Deploy ERSAP data pipelines on EJFAT nodes via JIRIAF

From epsciwiki
Revision as of 19:49, 18 September 2024 by Tsai (talk | contribs) (→‎Step-by-Step Usage)
(diff) ← Older revision | Latest revision (diff) | Newer revision → (diff)
Jump to navigation Jump to search

Deploy ERSAP Data Pipelines Workflows on EJFAT Nodes

This guide explains how to use the Helm charts in the main/local-ejfat/job folder to deploy ERSAP data pipeline workflows on EJFAT nodes.

Prerequisites

  • Helm 3 installed
  • Kubernetes cluster access
  • kubectl configured

Chart Structure

The main chart is located in the job/ directory. Key files include:

  • Chart.yaml: Metadata for the chart
  • values.yaml: Default configuration values
  • Templates in the templates/ directory

Step-by-Step Usage

Local ejfat workflow flow chart.png

This diagram provides a visual representation of the steps involved in setting up and deploying ERSAP workflows using the Helm charts in this repository.

1. Setup Environment

  • Ensure you have Helm 3 installed, access to a Kubernetes cluster, and kubectl configured.
  • Clone the repository and navigate to the local-ejfat folder:
git clone https://github.com/JeffersonLab/jiriaf-test-platform.git
cd jiriaf-test-platform/main/local-ejfat

2. Set Project ID

  • Export your project ID as an environment variable:
export ID=your-project-id # e.g. jlab-100g-nersc-ornl

3. Customize Deployment (Optional)

  • Edit job/values.yaml to customize your deployment. Key settings include:
Deployment:
  name: this-name-is-changing
  namespace: default
  replicas: 1
  serviceMonitorLabel: ersap-test4
  cpuUsage: "128"
  ejfatNode: "2"
ersapSettings:
  image: gurjyan/ersap:v0.1
  cmd: /ersap/run-pipeline.sh
  file: /x.ersap
  • For more advanced customization, consider modifying the template files in the job/templates/ directory:
    • job-job.yaml: Customize the Kubernetes Job specification
    • job-configmap.yaml: Adjust the scripts for job containers
    • job-service.yaml: Modify the Kubernetes Service configuration
    • prom-servicemonitor.yaml: Fine-tune Prometheus monitoring settings

4. Deploy Prometheus (If not already running)

helm ls | grep "$ID-prom"

If the command returns no results, it means there's no Prometheus instance for your project ID.

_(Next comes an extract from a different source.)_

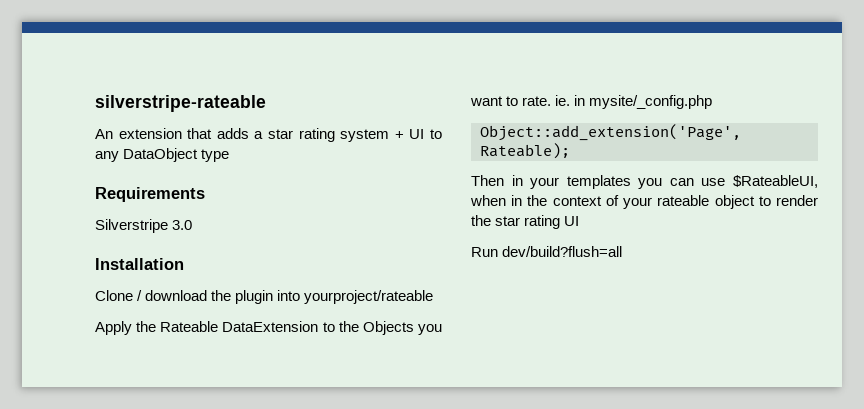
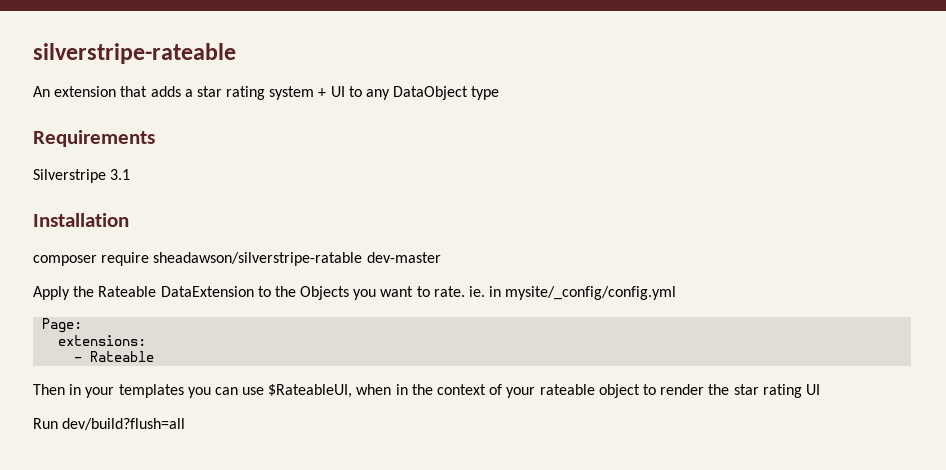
[172,220,193,230] 3.0 -> [110,169,131,180] 3.1
[95,290,434,304] Clone / download the plugin into yourproject/rateable -> [33,252,441,266] composer require sheadawson/silverstripe-ratable dev-master
[589,95,713,109] [480,124,741,141] [480,143,570,159] mysite/_config.php // Object::add_extension('Page', Rateable); -> [505,286,677,300] [42,318,83,333] [58,335,147,346] [74,351,155,362] mysite/_config/config.yml // Page: // extensions: // - Rateable

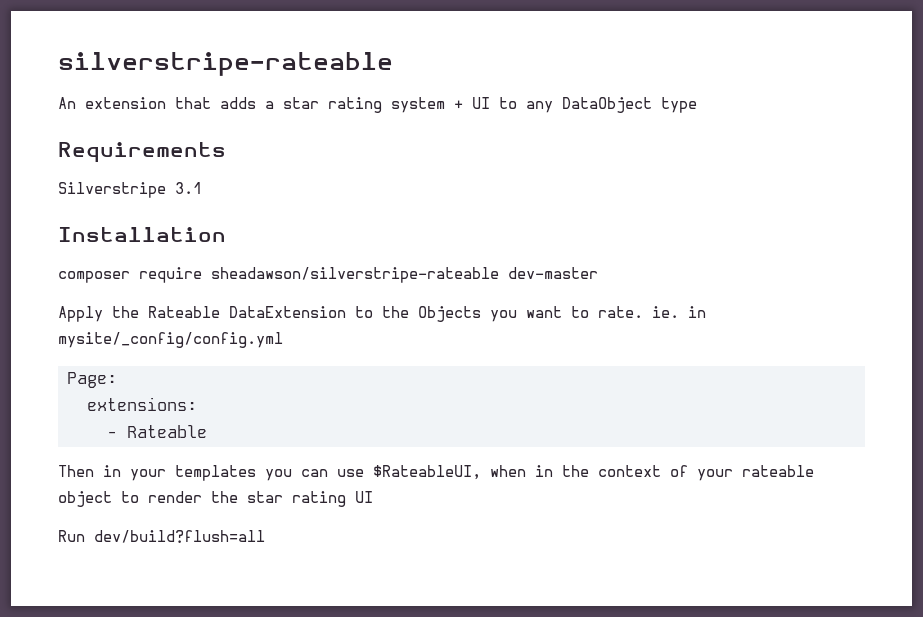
[153,252,363,266] sheadawson/silverstripe-ratable -> [211,267,499,283] sheadawson/silverstripe-rateable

  • Install a Prometheus instance for your project if it's not already running:
cd main/prom
helm install $ID-prom prom/ --set Deployment.name=$ID

5. Deploy EJFAT Workflow

  • Use the launch_job.sh script to deploy the EJFAT workflow:
cd main/local-ejfat
ID=jlab-100g-nersc-ornl
INDEX=2
./launch_job.sh $ID $INDEX
  • The script uses the following variables:
    • ID: The project identifier (e.g., jlab-100g-nersc-ornl)
    • INDEX: A unique index for the job (e.g., 2)
  • This script will create two containers on EJFAT node (check job-configmap.yaml):
    • jlabtsai/process-exporter:pgid-go
    • gurjyan/ersap:v0.1

6. Monitor Deployment

  • Check Helm release: helm ls | grep $ID-job-ejfat-$INDEX
  • Check pod status: kubectl get pods
  • Describe a pod: kubectl describe pod <pod-name>

7. Manage Deployed Jobs and Clean Up Workflows

  • List deployed jobs: helm ls
  • Delete a deployed job:
helm uninstall $ID-job-ejfat-<INDEX>
  • After uninstalling the Helm release, manually delete containers on EJFAT nodes:
    1. Log in to each EJFAT node used in your deployment.
    2. List all containers: docker ps -a
    3. Identify containers related to your job.
    4. Remove these containers: docker rm -f <container-id>